*Task*:
Before repeating the entries below, strip out every picture and keep all else as it is.
---------- Dataset content
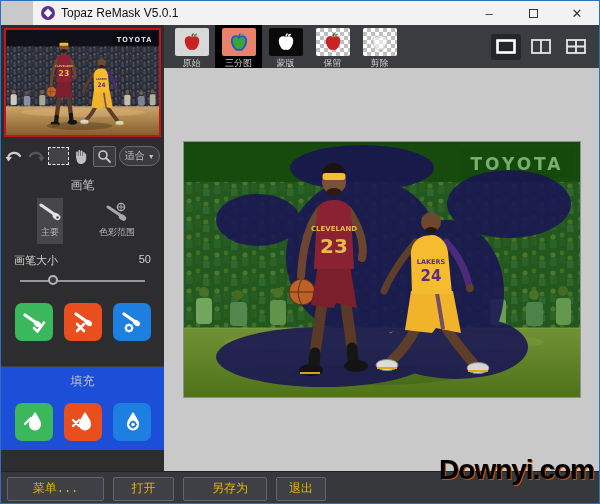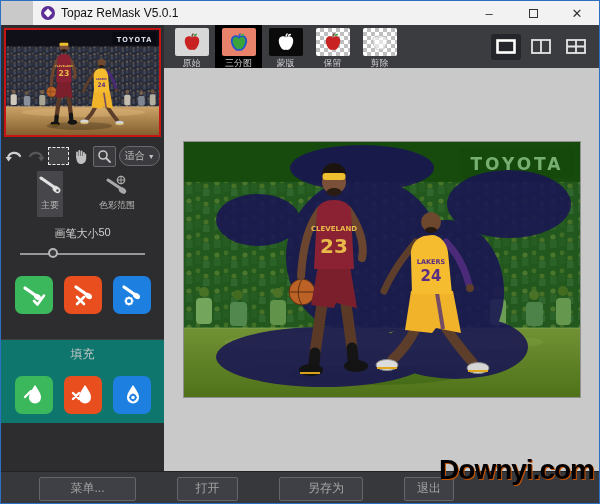"画笔" div.section-title { html: none -> <div>画笔</div> }
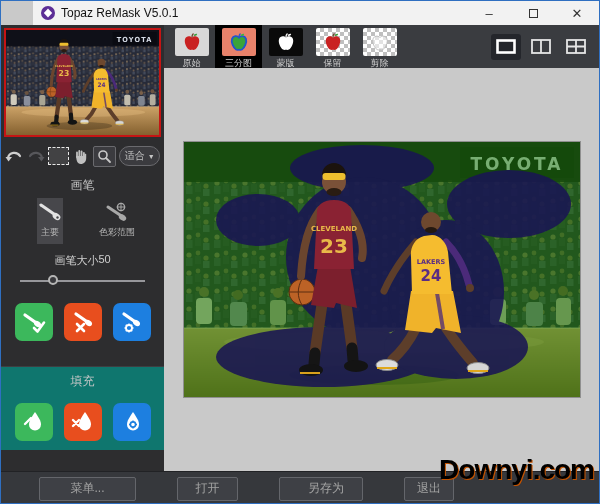"画笔大小" .size-row { justify-content: center -> space-between }
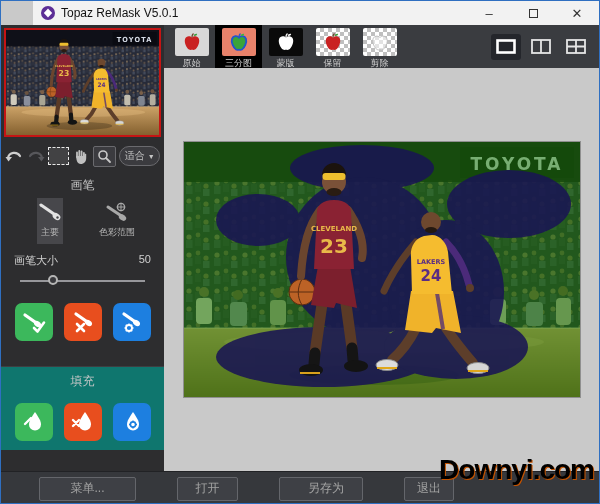"填充" .fill-section { background: #0f766e -> #1d4ed8 }
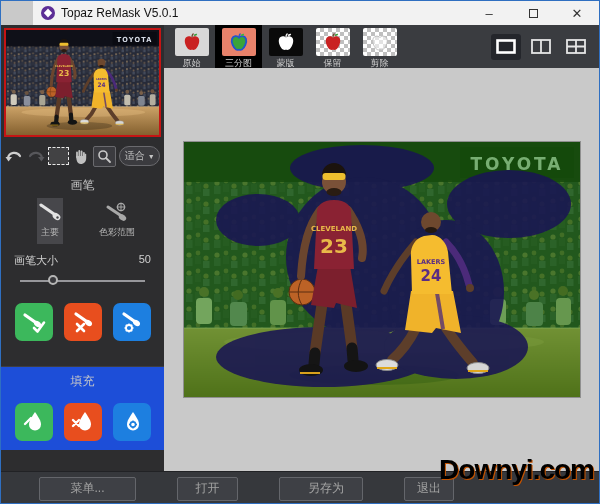"菜单..." .bb-btn { color: #a3a3a3 -> #eab308; font-family: Liberation Sans, sans-serif -> Liberation Mono, monospace; margin-left: 32px -> none }
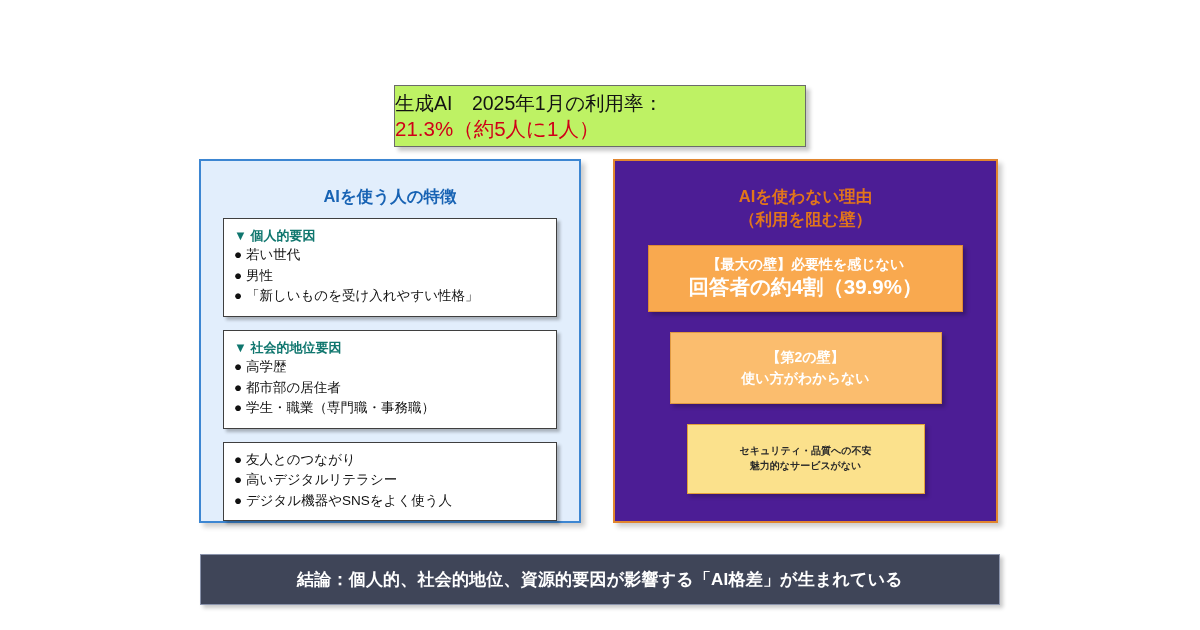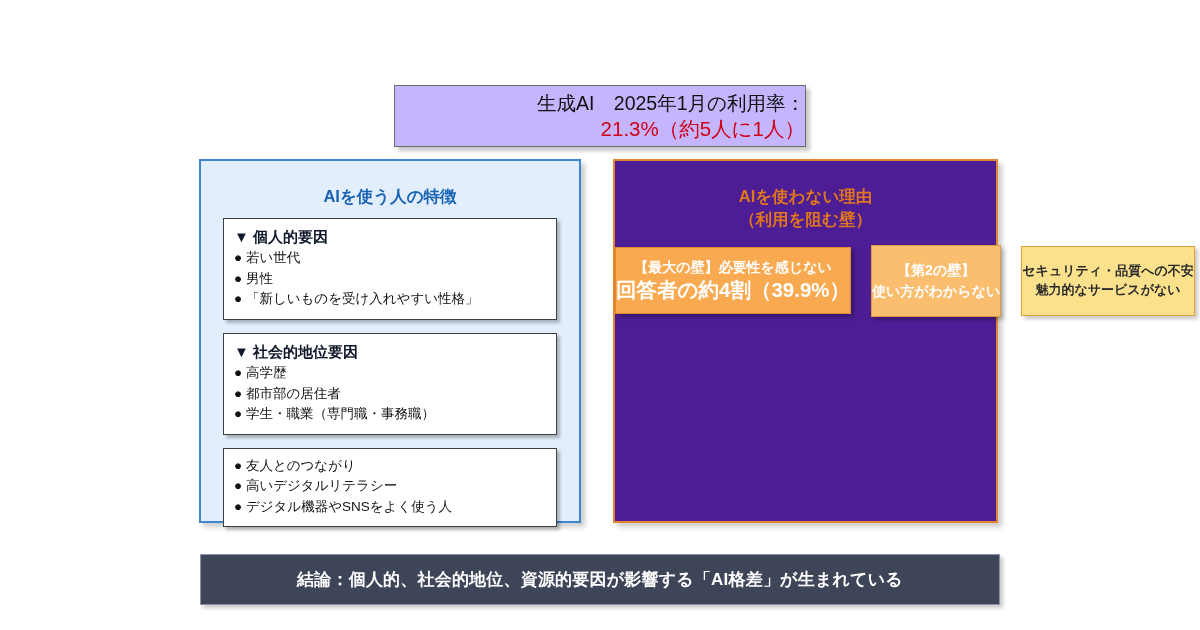"生成AI 2025年1月の利用率：" .stat-box { align-items: flex-end -> flex-start; background: #c4b5fd -> #bef264 }
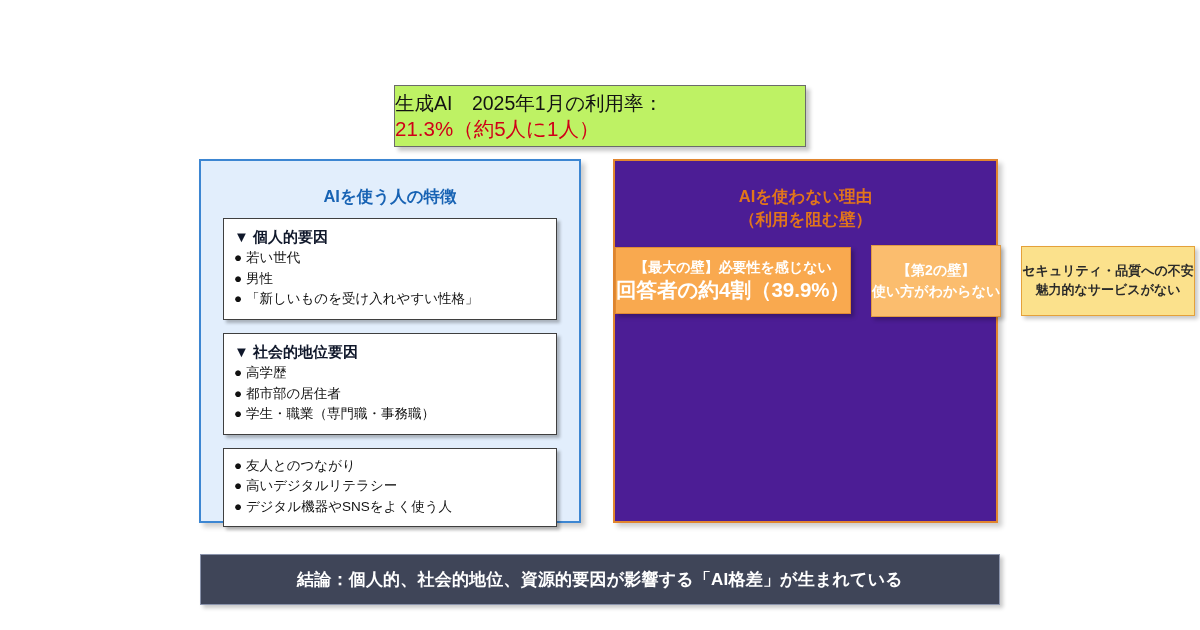"▼ 個人的要因" .card-title { color: #0f172a -> #0f766e; font-size: 15px -> 13px }
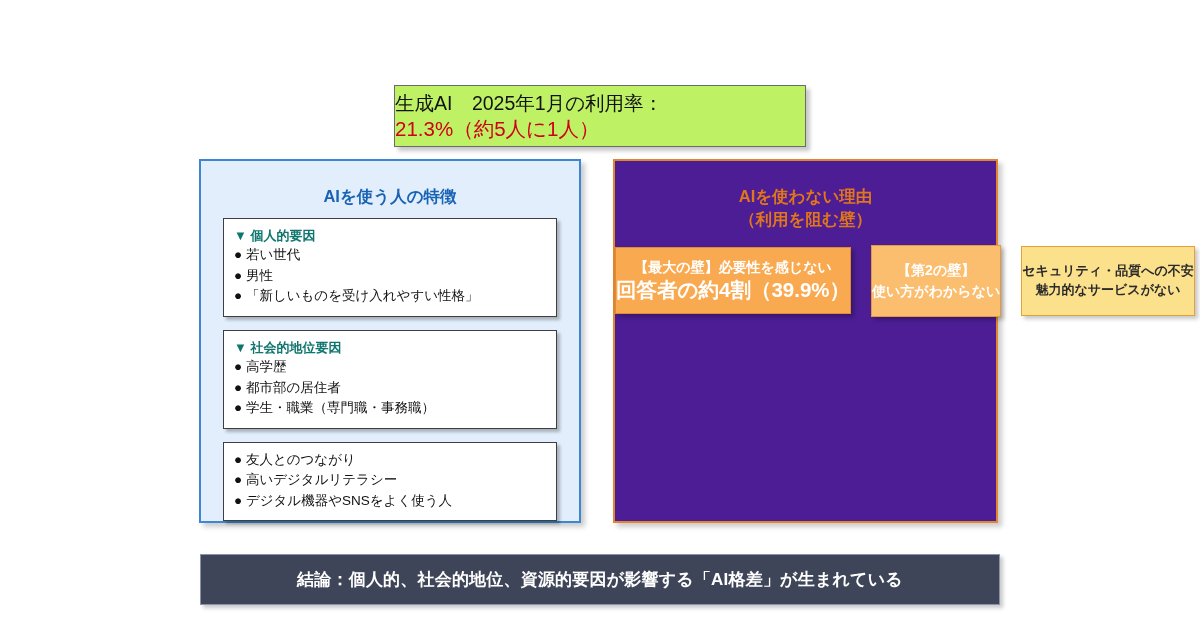"【最大の壁】必要性を感じない" .bars { flex-direction: none -> column }
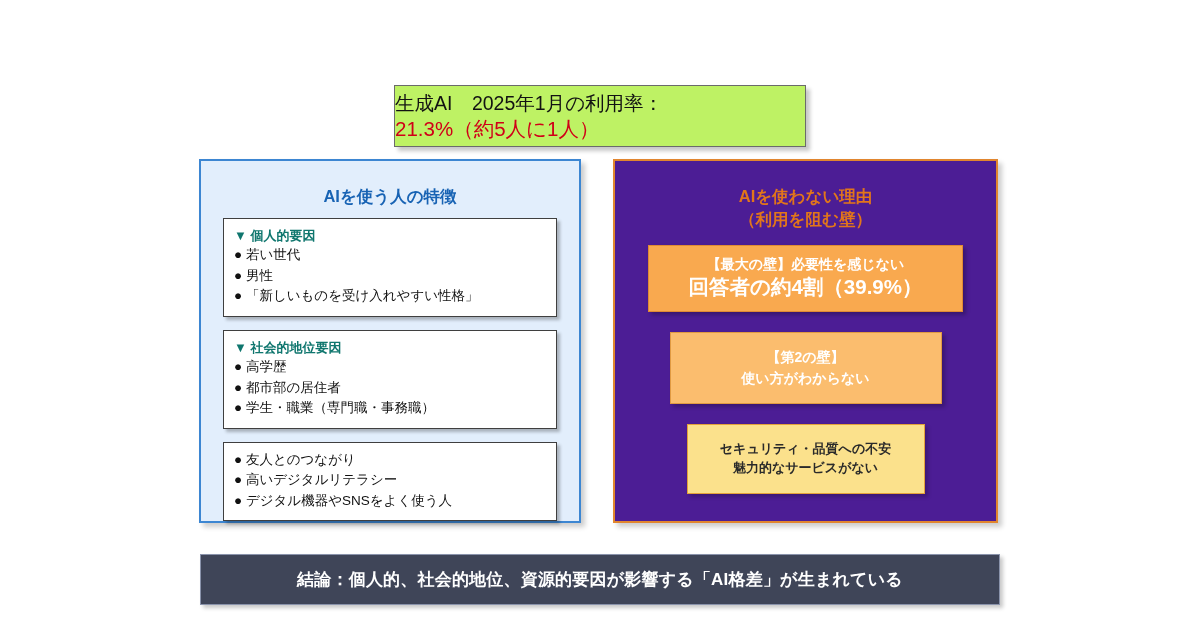"セキュリティ・品質への不安" .bar-3 .t1, .bar-3 .t2 { font-size: 13px -> 10px }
--------------------
*Solution to the exercise*:
"画笔" div.section-title { html: none -> <div>画笔</div> }
"画笔大小" .size-row { justify-content: center -> space-between }
"填充" .fill-section { background: #0f766e -> #1d4ed8 }
"菜单..." .bb-btn { color: #a3a3a3 -> #eab308; font-family: Liberation Sans, sans-serif -> Liberation Mono, monospace; margin-left: 32px -> none }
"生成AI 2025年1月の利用率：" .stat-box { align-items: flex-end -> flex-start; background: #c4b5fd -> #bef264 }
"▼ 個人的要因" .card-title { color: #0f172a -> #0f766e; font-size: 15px -> 13px }
"【最大の壁】必要性を感じない" .bars { flex-direction: none -> column }
"セキュリティ・品質への不安" .bar-3 .t1, .bar-3 .t2 { font-size: 13px -> 10px }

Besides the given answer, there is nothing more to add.